Set down the lines below, exactly, starting at the one that contains "top: 60px ->" and stopping at the last line, inclusive. Omit pictures.
**** DATASET RECORDS ****
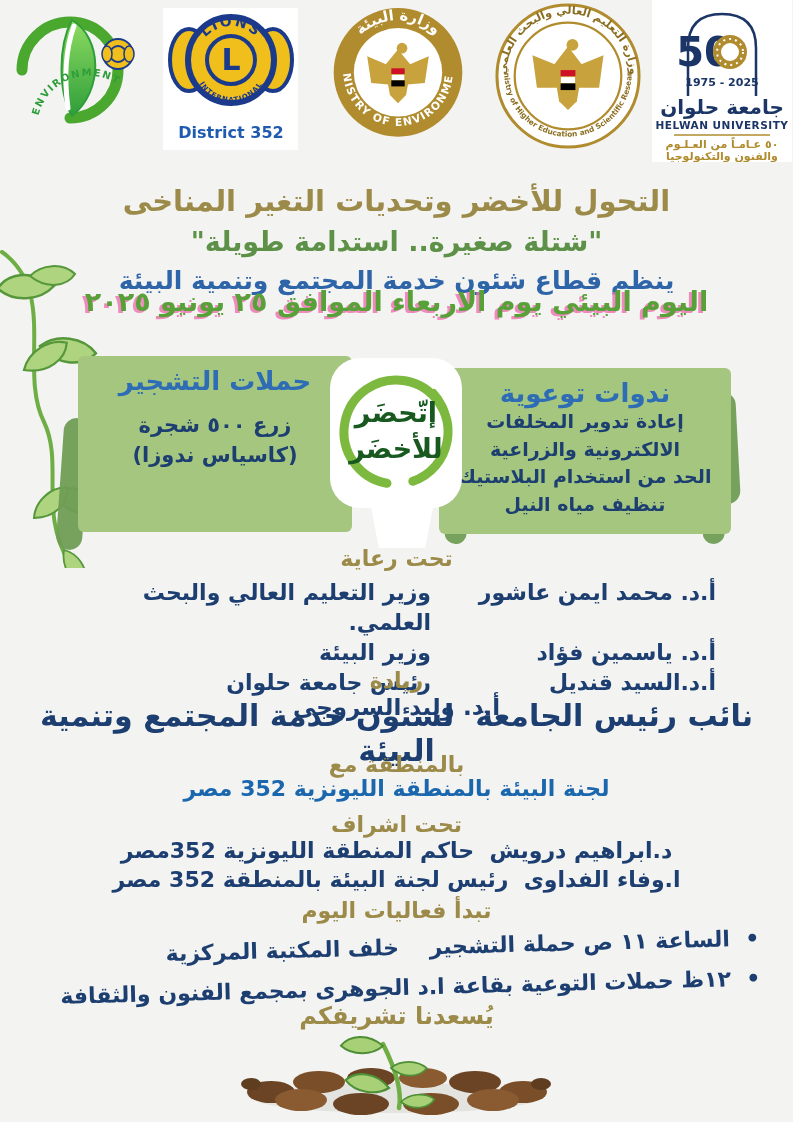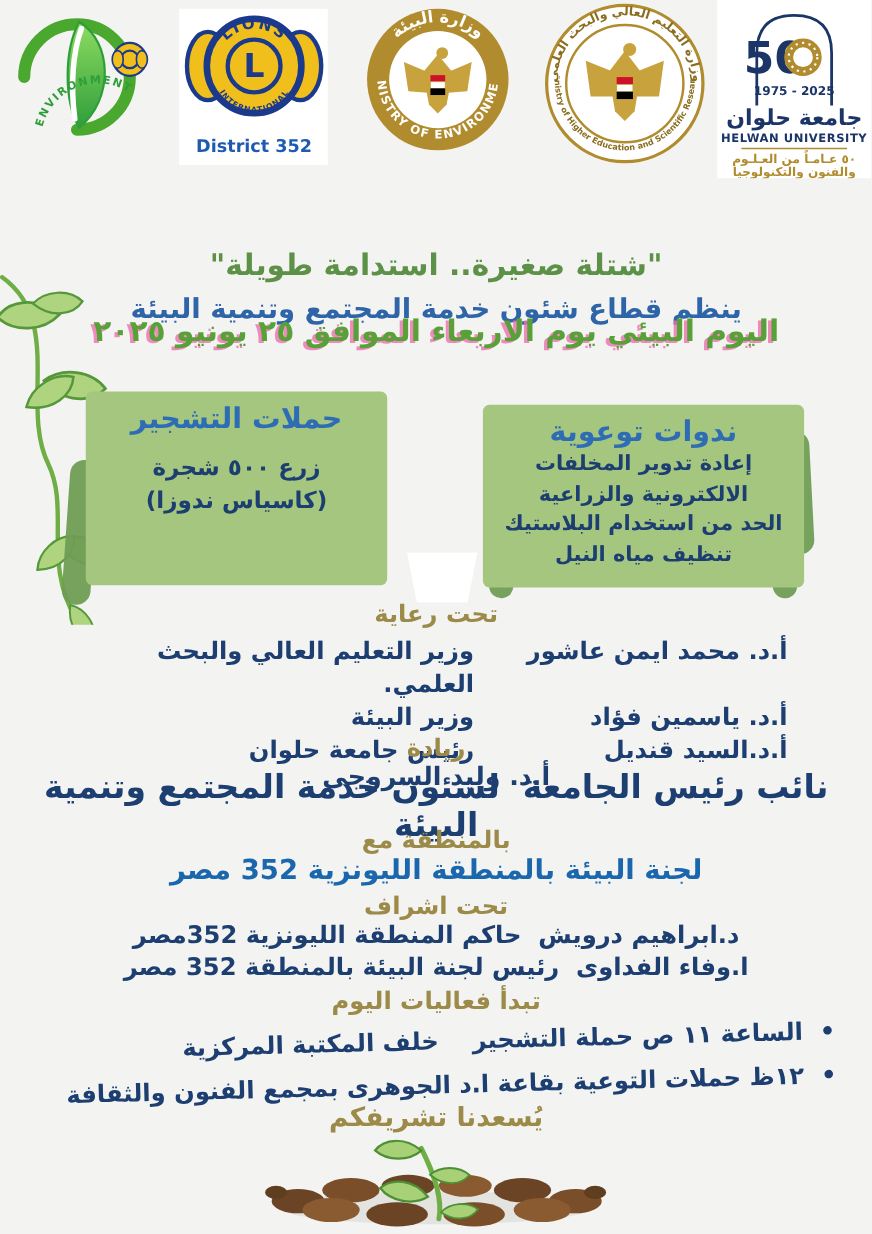"التحول للأخضر وتحديات التغير المناخى" div.abs { html: none -> <div>التحول للأخضر وتحديات التغير المناخى</div> }
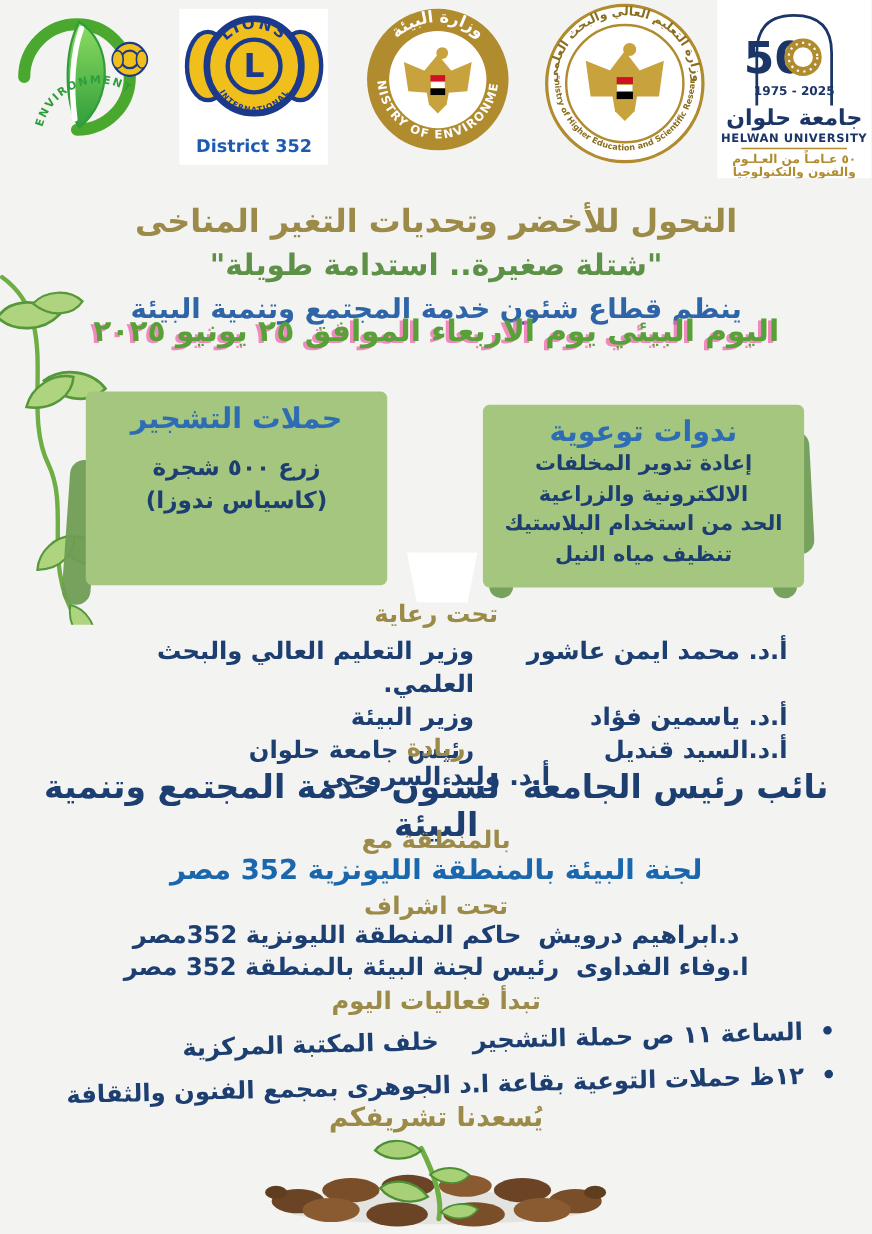"إتّحضَر" div.abs { html: none -> <div> <svg> <circle></circle> <path></path> <text>إتّحضَر</text> <text>للأخضَر</text> </svg> </div> }
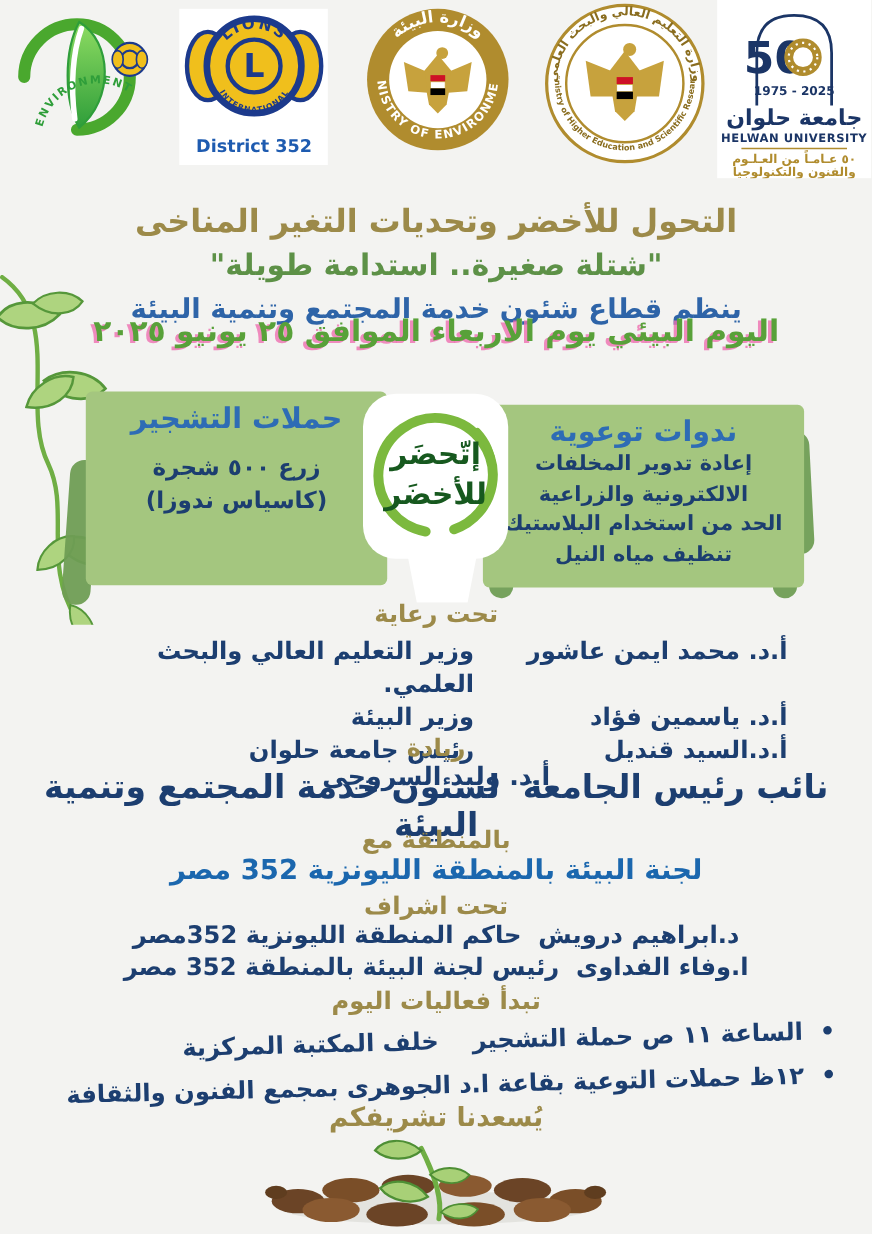"لجنة البيئة بالمنطقة الليونزية 352" .partner { font-size: 25px -> 22px }
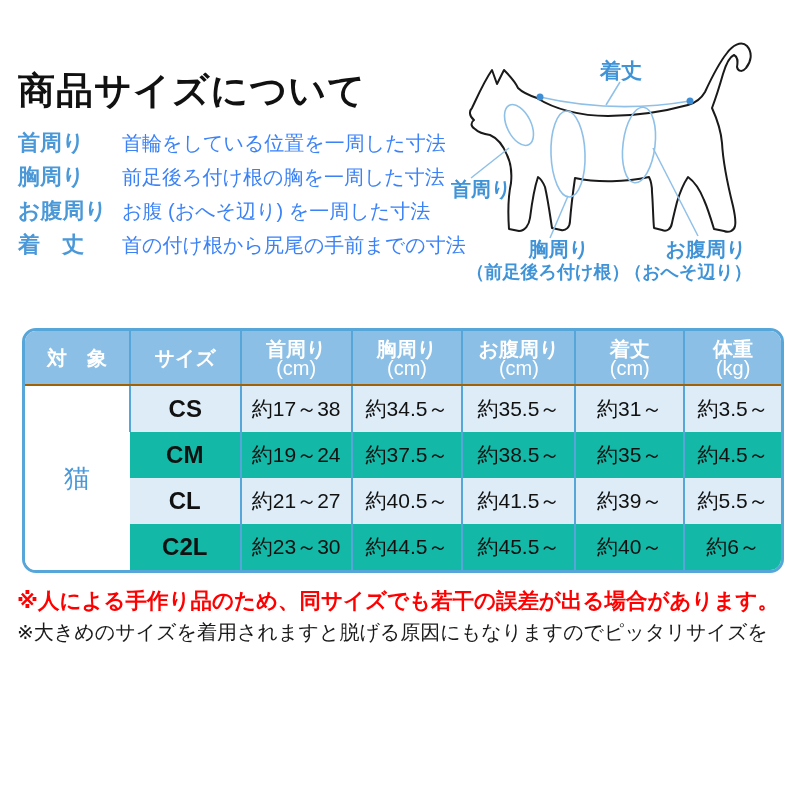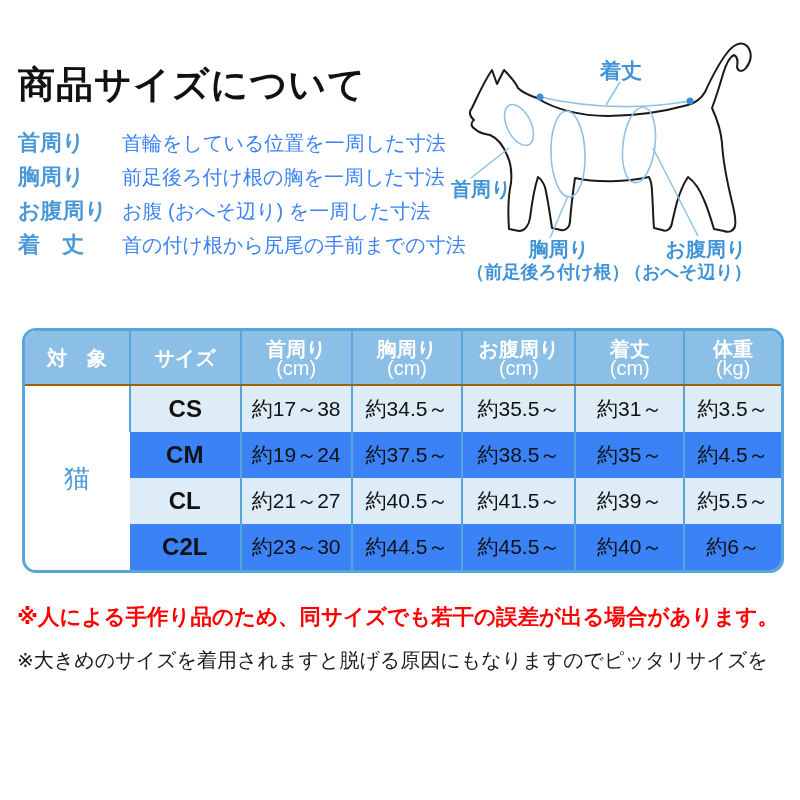"商品サイズについて" .title { top: 60px -> 66px }
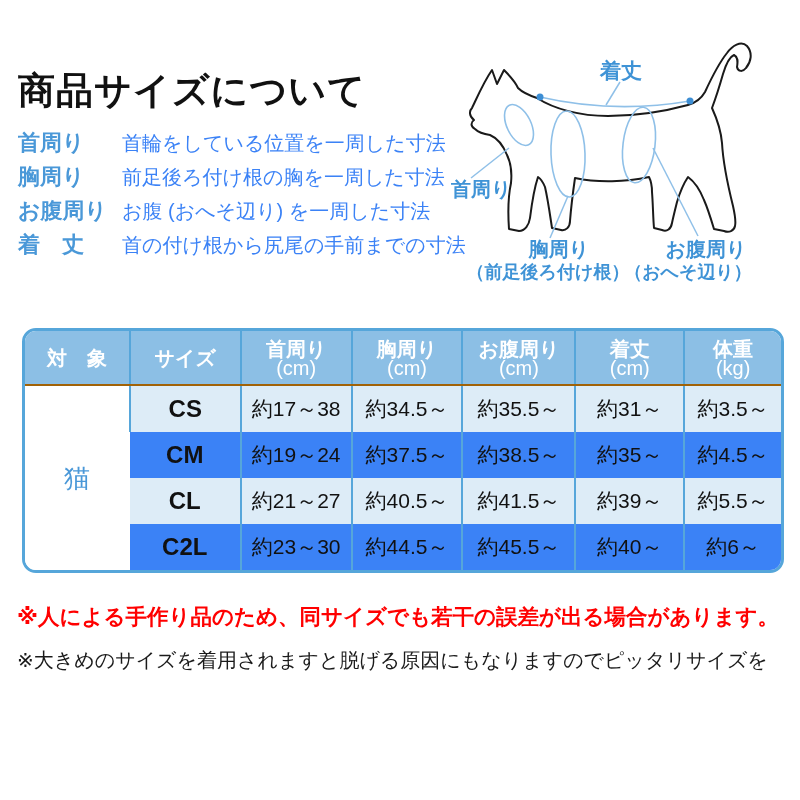"CM" .size-table tbody td { background: #3b82f6 -> #14b8a6 }
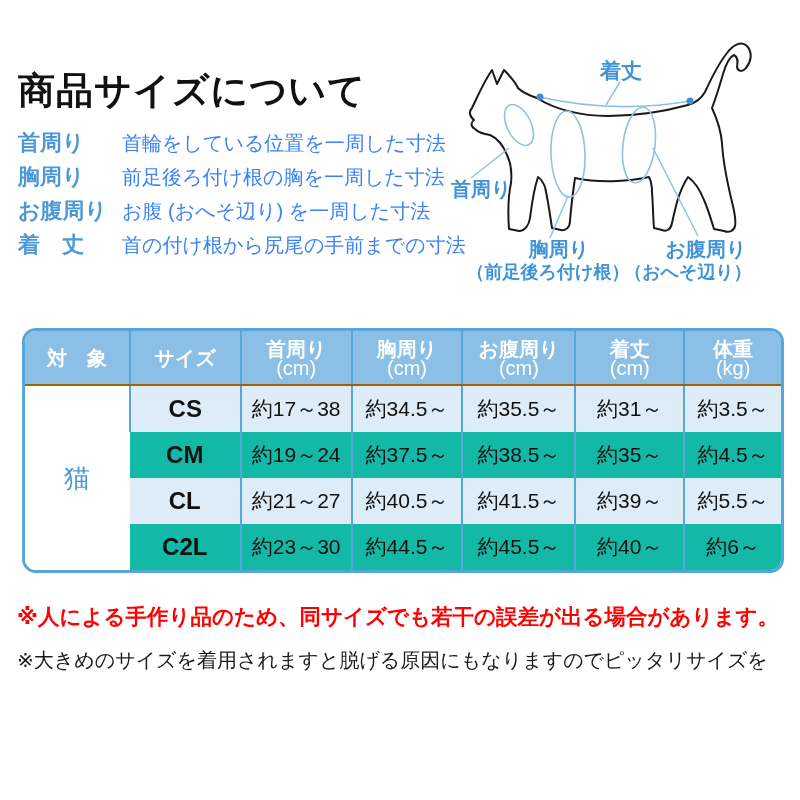"※人による手作り品のため、同サイズでも若干の誤差が出る場合があります。" .note { margin: 16px 0 3px 0 -> 0 0 3px 0 }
****
SOLUTION TO THIS PROBLEM
"商品サイズについて" .title { top: 60px -> 66px }
"CM" .size-table tbody td { background: #3b82f6 -> #14b8a6 }
"※人による手作り品のため、同サイズでも若干の誤差が出る場合があります。" .note { margin: 16px 0 3px 0 -> 0 0 3px 0 }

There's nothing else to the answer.